_What is being asked_: Could you please return each line of the data that has the word "report"?

[Items from a data source]
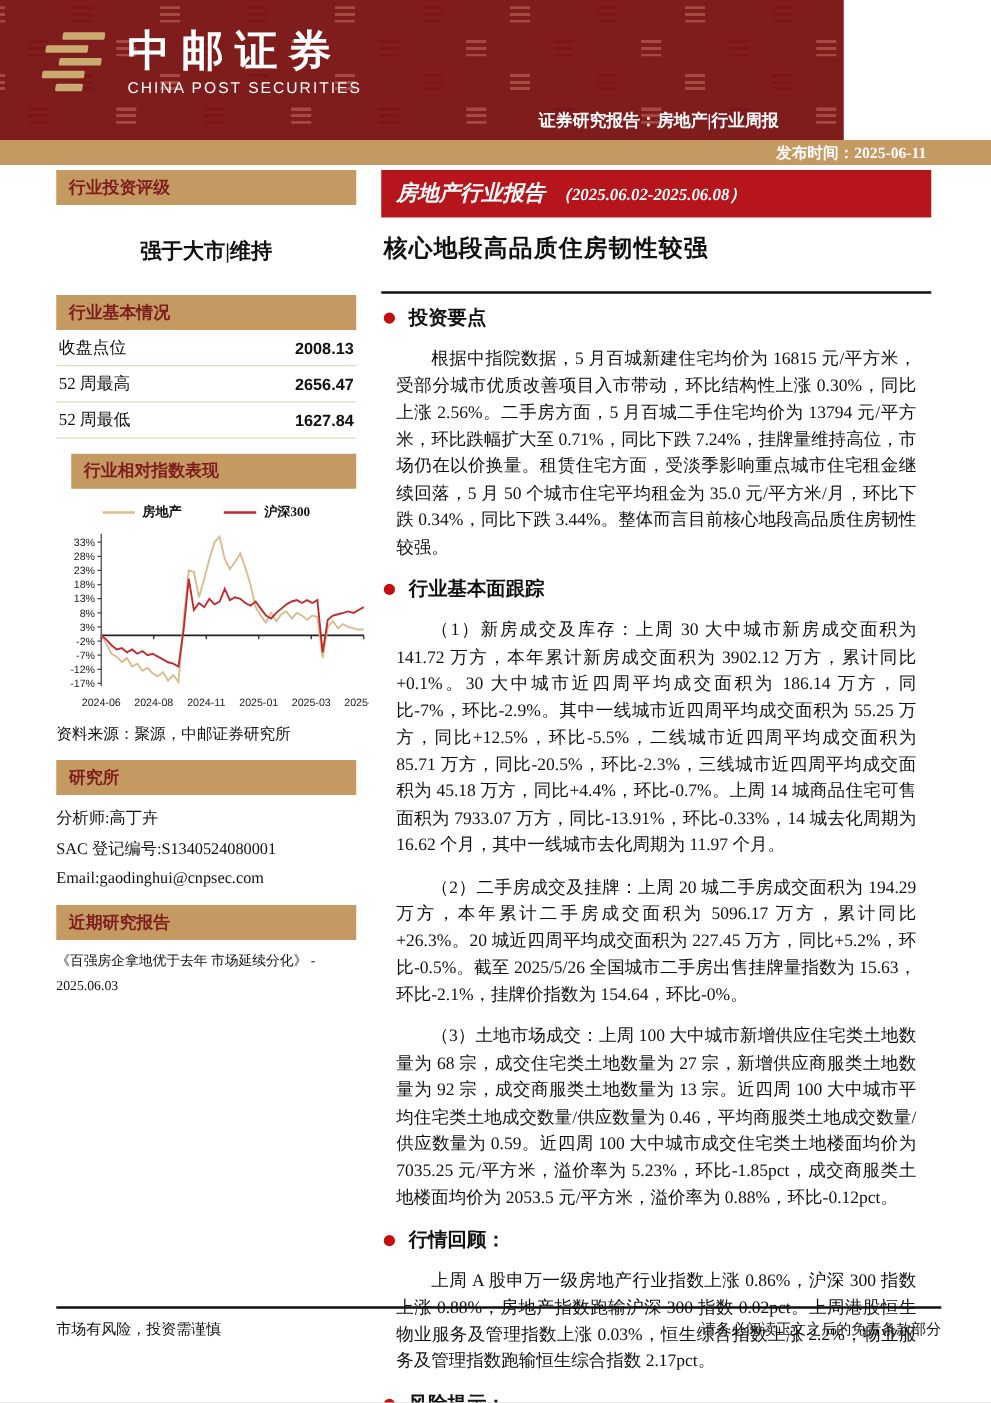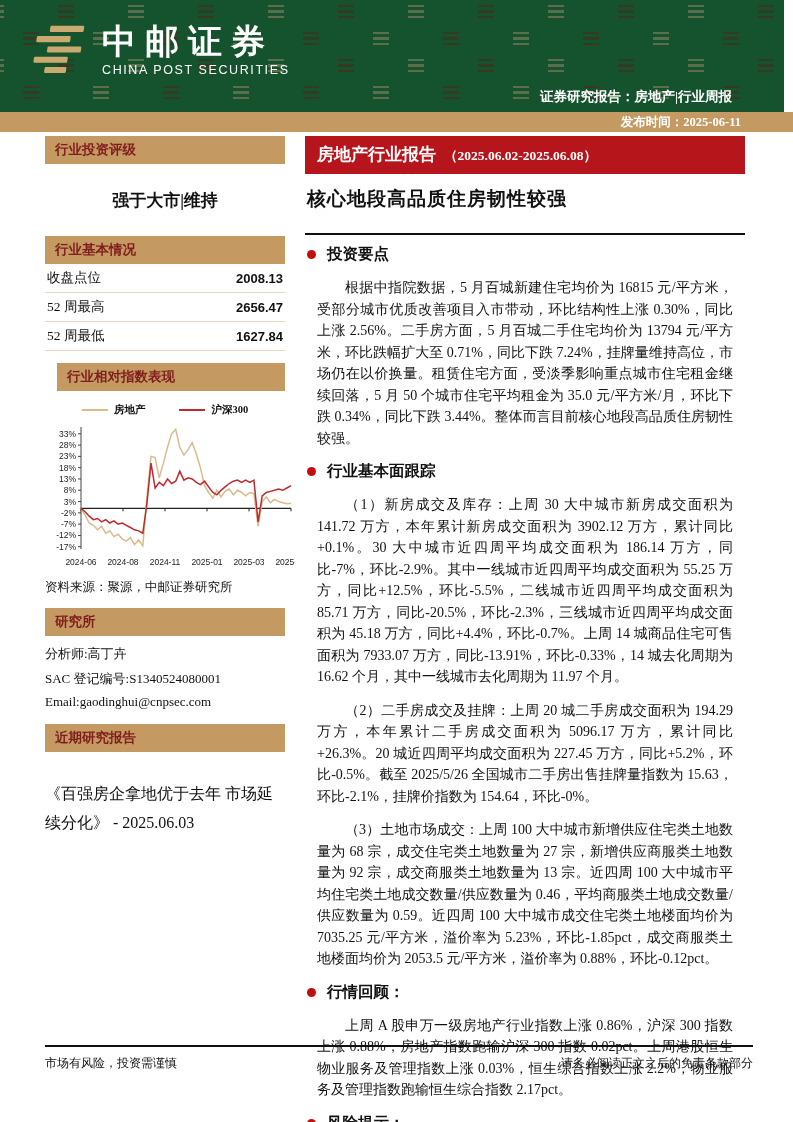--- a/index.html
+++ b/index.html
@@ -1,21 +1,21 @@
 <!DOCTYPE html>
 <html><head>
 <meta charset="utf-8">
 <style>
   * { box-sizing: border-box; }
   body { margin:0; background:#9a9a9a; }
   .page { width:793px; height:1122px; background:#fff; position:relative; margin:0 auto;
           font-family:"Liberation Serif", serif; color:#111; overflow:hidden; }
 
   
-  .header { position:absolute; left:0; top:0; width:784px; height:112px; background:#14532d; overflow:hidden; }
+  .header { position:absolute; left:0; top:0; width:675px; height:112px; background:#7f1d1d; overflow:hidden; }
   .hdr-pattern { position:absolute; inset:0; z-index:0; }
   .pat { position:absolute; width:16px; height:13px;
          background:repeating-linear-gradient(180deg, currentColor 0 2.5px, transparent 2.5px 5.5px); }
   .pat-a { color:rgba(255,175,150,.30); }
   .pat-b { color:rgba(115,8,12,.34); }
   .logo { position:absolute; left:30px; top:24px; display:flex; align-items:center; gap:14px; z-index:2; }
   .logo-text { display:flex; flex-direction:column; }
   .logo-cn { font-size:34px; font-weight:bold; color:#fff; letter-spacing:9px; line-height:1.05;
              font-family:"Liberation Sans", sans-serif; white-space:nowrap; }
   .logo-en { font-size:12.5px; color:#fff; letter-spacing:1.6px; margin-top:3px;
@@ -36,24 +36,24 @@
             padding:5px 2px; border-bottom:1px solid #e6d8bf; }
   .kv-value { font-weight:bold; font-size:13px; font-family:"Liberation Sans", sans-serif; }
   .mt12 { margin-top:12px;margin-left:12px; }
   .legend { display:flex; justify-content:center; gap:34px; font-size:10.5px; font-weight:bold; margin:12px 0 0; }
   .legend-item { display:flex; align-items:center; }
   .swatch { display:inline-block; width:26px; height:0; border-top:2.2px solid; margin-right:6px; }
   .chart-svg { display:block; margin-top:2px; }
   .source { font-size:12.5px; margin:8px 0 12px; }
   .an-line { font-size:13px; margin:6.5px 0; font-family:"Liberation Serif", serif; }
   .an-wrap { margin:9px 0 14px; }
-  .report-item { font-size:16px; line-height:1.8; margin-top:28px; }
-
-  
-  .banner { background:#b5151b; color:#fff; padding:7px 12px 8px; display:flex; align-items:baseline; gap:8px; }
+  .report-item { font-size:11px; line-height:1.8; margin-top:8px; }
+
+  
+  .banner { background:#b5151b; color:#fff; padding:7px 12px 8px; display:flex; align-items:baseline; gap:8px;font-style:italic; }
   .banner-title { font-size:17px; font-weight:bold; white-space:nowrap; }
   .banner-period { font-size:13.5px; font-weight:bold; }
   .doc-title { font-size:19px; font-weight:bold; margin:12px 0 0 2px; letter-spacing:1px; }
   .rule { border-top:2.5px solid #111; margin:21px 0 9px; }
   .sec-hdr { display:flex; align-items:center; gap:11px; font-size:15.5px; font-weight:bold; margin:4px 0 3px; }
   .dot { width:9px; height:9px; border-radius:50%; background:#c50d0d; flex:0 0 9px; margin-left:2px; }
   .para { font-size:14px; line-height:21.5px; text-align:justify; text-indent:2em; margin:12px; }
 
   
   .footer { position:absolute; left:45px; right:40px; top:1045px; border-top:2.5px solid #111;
---
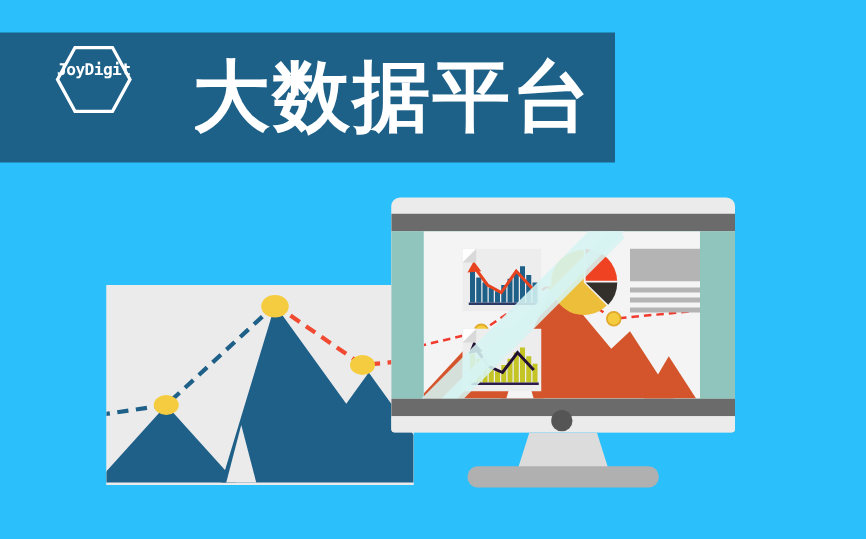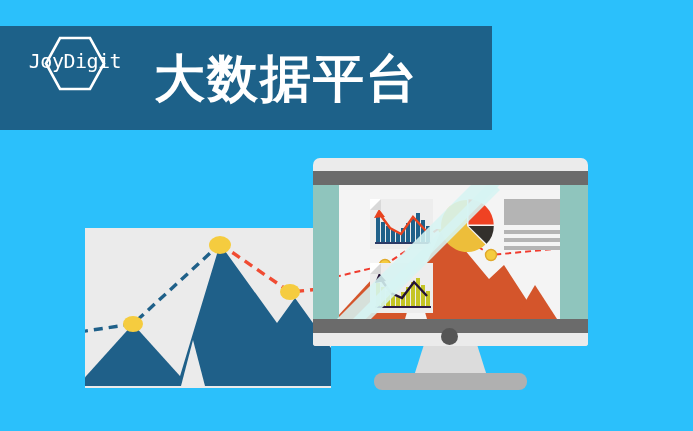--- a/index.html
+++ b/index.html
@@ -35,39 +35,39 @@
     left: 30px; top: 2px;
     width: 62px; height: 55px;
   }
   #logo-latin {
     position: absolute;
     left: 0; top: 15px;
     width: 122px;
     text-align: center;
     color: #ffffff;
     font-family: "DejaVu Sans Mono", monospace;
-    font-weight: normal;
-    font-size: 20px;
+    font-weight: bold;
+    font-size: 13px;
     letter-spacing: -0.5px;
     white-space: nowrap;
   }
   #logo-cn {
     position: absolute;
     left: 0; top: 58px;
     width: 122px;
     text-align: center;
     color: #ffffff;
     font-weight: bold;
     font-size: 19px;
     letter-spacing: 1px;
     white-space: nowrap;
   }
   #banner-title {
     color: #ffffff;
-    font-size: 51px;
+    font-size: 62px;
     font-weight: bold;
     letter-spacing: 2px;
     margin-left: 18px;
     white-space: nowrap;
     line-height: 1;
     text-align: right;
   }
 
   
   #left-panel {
* * *
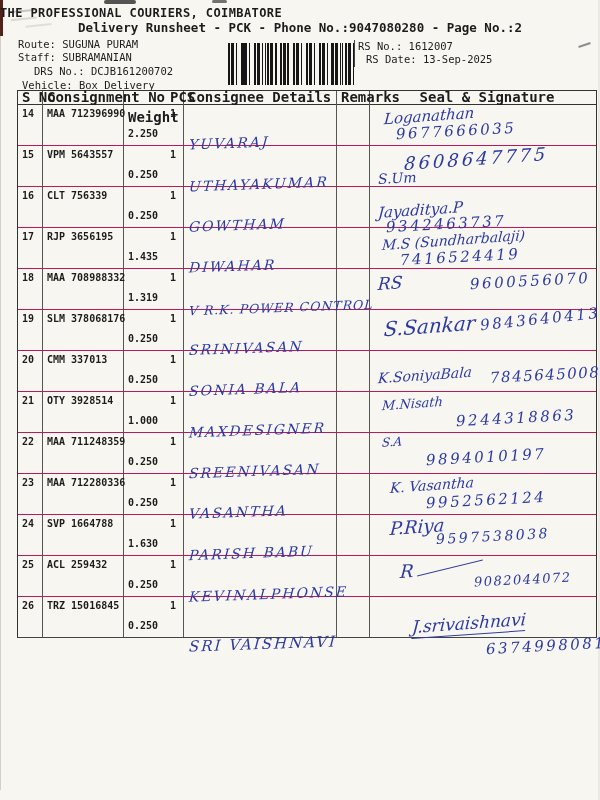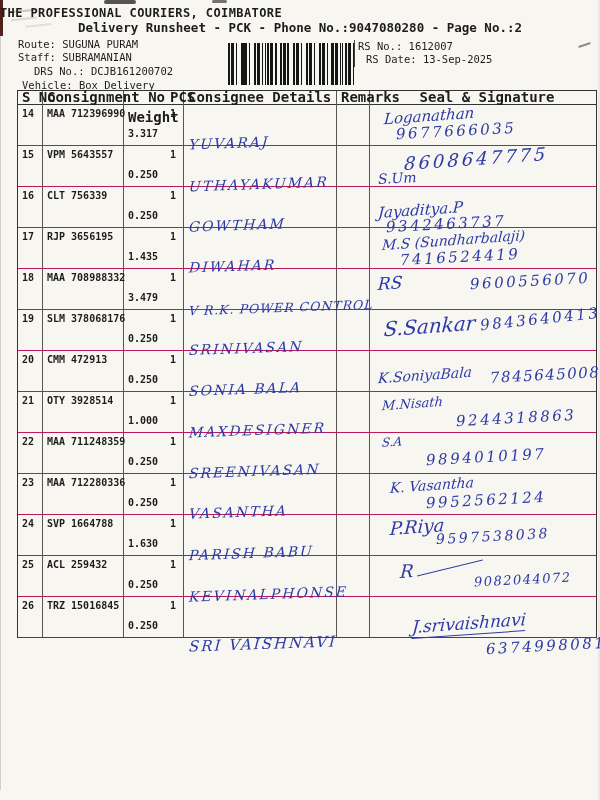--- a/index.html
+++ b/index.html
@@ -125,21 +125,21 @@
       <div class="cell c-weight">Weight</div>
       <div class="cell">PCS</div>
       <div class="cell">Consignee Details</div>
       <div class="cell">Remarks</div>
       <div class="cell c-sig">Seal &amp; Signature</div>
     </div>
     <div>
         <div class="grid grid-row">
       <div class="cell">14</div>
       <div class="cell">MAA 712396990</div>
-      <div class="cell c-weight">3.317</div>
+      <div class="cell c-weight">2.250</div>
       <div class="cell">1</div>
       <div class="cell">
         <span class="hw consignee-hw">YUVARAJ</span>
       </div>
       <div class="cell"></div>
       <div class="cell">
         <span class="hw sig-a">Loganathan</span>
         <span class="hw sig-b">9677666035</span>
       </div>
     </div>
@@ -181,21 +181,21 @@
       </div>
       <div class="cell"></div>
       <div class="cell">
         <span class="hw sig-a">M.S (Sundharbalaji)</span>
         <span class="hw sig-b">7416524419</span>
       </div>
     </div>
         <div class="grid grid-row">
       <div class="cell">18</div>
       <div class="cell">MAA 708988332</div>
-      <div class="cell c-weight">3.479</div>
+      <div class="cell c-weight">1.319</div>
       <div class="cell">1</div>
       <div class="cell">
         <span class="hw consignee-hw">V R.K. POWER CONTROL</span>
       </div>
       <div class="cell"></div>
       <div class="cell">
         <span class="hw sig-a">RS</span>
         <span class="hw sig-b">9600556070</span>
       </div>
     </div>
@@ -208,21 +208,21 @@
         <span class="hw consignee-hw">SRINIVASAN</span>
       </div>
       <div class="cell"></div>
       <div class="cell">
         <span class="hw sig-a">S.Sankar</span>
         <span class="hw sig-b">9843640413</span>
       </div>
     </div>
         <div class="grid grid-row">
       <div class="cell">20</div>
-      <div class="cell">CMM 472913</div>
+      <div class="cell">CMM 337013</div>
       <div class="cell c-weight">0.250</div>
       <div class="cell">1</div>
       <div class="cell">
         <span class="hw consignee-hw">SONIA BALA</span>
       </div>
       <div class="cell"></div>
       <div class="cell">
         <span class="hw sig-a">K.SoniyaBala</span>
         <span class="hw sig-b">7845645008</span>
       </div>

_Solution below_:
-  .report-item { font-size:16px; line-height:1.8; margin-top:28px; }
+  .report-item { font-size:11px; line-height:1.8; margin-top:8px; }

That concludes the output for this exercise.